Translate with ChatGPT is a separate web page on the ChatGPT website.
Photo Credit: OpenAI
OpenAI says the feature is aimed at language learners, travellers, and content creators
OpenAI has silently released a new interface on its ChatGPT website, aimed at offering text translations. The experience opens in a new webpage that has a similar layout as Google Translate. Currently, users can either type the text or paste it from a different website. While it is a useful feature, the translation part does not seem to use any artificial intelligence (AI) capabilities. Instead, the AI part comes after the translation, as the page allows users to refine the translated text in different styles and tonalities.
First spotted by X (formerly known as Twitter) user Tibor Blaho, Lead Engineer at AIRPM, the Translate with ChatGPT feature was released by OpenAI without any fanfare. There is no blog post, social media announcement, and even the company's employees have also not mentioned it anywhere. The page can be opened by clicking here, and there does not seem to be an app-compatible interface available at this time.
Translate with ChatGPT is a straightforward tool. There are two large text boxes. Users can type or paste the text they need translated on the left box, which is set at “Detect language” by default. The right box is where the translated text appears, and the user can toggle a drop down menu to select from the supported languages.
The selection of languages is quite limited with only 50 or so options available. However, major languages, such as English, French, German, Hindi, Italian, Japanese, Korean, Spanish, and more, are supported.
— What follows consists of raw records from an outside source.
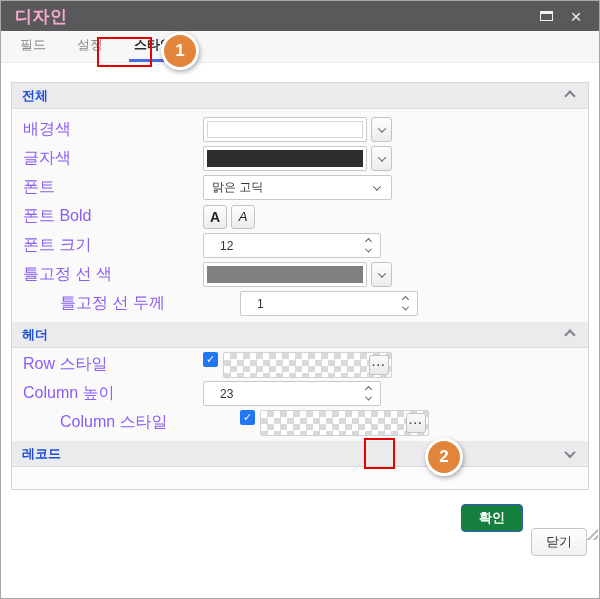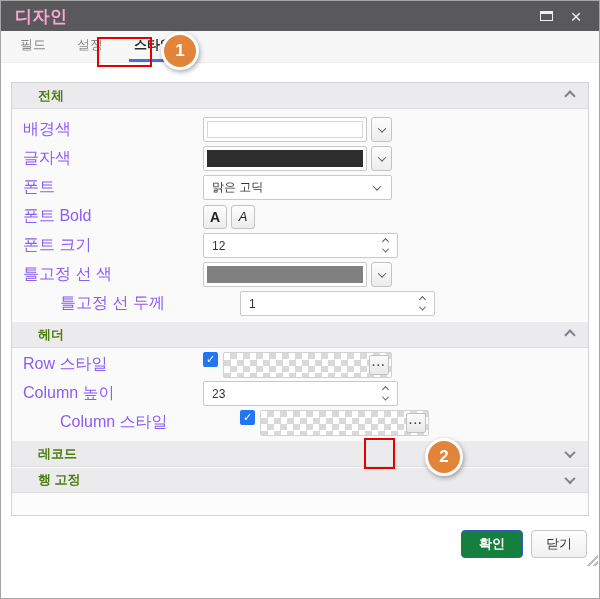--- a/index.html
+++ b/index.html
@@ -33,7 +33,7 @@
   .sec-header { height:26px; background:#ebebed; display:flex; align-items:center;
                 padding:0 14px 0 10px; border-bottom:1px solid #dcdcde; cursor:pointer; }
   .sec-header + .sec-header { border-top:1px solid #ffffff; }
-  .sec-title { font-size:13px; font-weight:bold; color:#4d7c0f; flex:1;margin-left:16px; }
+  .sec-title { font-size:13px; font-weight:bold; color:#1d4ed8; flex:1; }
   .chev { display:inline-block; width:6px; height:6px; border-right:1.5px solid #5a5a5a;
           border-bottom:1.5px solid #5a5a5a; }
   .chev.down { transform:rotate(45deg) translate(-1px,-1px); }

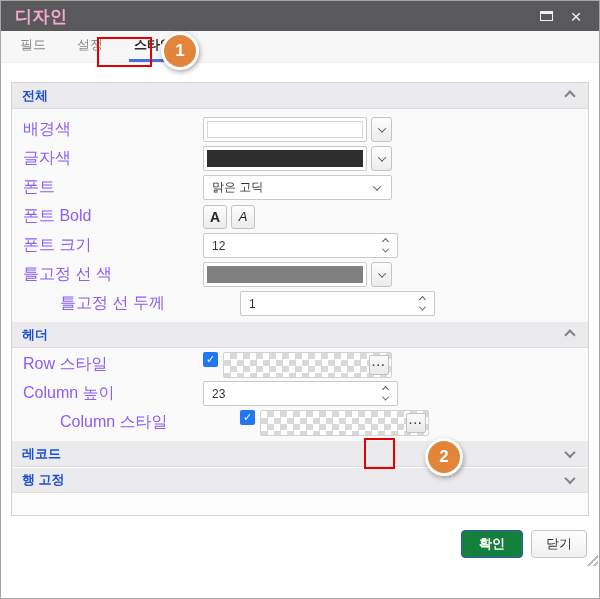--- a/index.html
+++ b/index.html
@@ -70,8 +70,8 @@
   .a-btn.italic { font-style:italic; font-size:13px; }
 
   
-  .spin-field { position:relative; width:195px; height:25px; background:#ffffff;
-                border:1px solid #c9c9c9; border-radius:2px; }
+  .spin-field { position:relative; width:178px; height:25px; background:#ffffff;
+                border:1px solid #c9c9c9; border-radius:2px;padding-left:8px; }
   .spin-input { width:150px; height:100%; border:none; outline:none; background:transparent;
                 font-size:12px; color:#333; padding-left:8px;
                 font-family:"Liberation Sans","DejaVu Sans",sans-serif; }

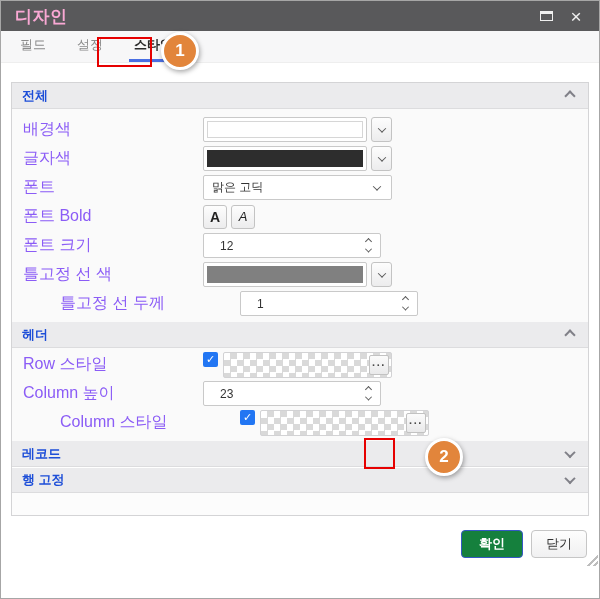--- a/index.html
+++ b/index.html
@@ -287,10 +287,6 @@
         <span class="chev down sec-chev"></span>
       </div>
 
-      <div class="sec-header">
-        <span class="sec-title">행 고정</span>
-        <span class="chev down sec-chev"></span>
-      </div>
 
       <div class="empty-strip"></div>
     </div>

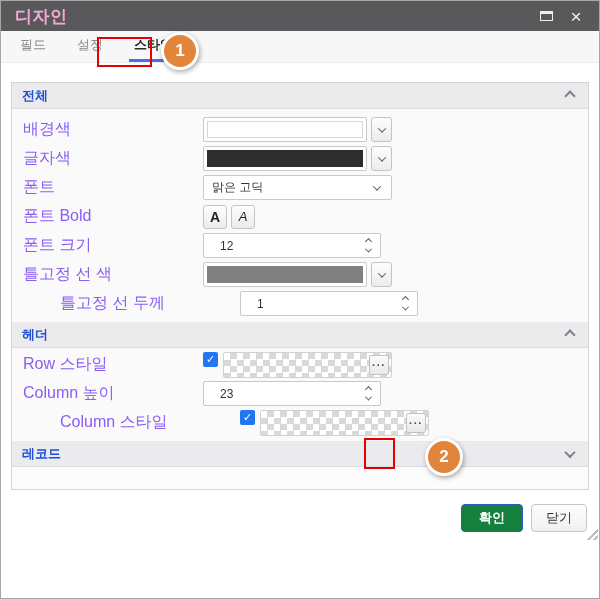--- a/index.html
+++ b/index.html
@@ -101,7 +101,7 @@
   .btn { height:28px; border-radius:4px; font-size:13px; cursor:pointer;
          font-family:"Liberation Sans","DejaVu Sans",sans-serif; }
   .btn.ok { width:62px; background:#15803d; border:1px solid #3558c4; color:#ffffff; font-weight:bold; }
-  .btn.close { width:56px; background:linear-gradient(#fdfdfd,#f0f0f1); border:1px solid #c6c6c6; color:#333333; }
+  .btn.close { width:56px; background:linear-gradient(#fdfdfd,#f0f0f1); border:1px solid #c6c6c6; color:#333333;margin-top:24px; }
   .resize-grip { position:absolute; right:1px; bottom:1px; width:12px; height:12px;
                  background:repeating-linear-gradient(-45deg, transparent 0 2px, #bdbdbd 2px 4px);
                  clip-path:polygon(100% 0, 100% 100%, 0 100%); cursor:nwse-resize; }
Several Indic languages are also available, including Bengali, Gujarati, Marathi, Telugu, Tamil, and Urdu.
While the website mentions that users can either add text, upload an image, or use voice to get a translation, there is no option to add an image. Voice-based translation also only works on the mobile browser when the microphone is turned on. This could be an under-development feature.
The service directly competes with Google Translate, but falls short on several account. For instance, Google supports roughly 243 languages, a far larger selection than what OpenAI offers. The Gemini-maker's translation platform also supports images, documents, camera-feed, and real-time conversations, none of which is available on OpenAI's latest offering.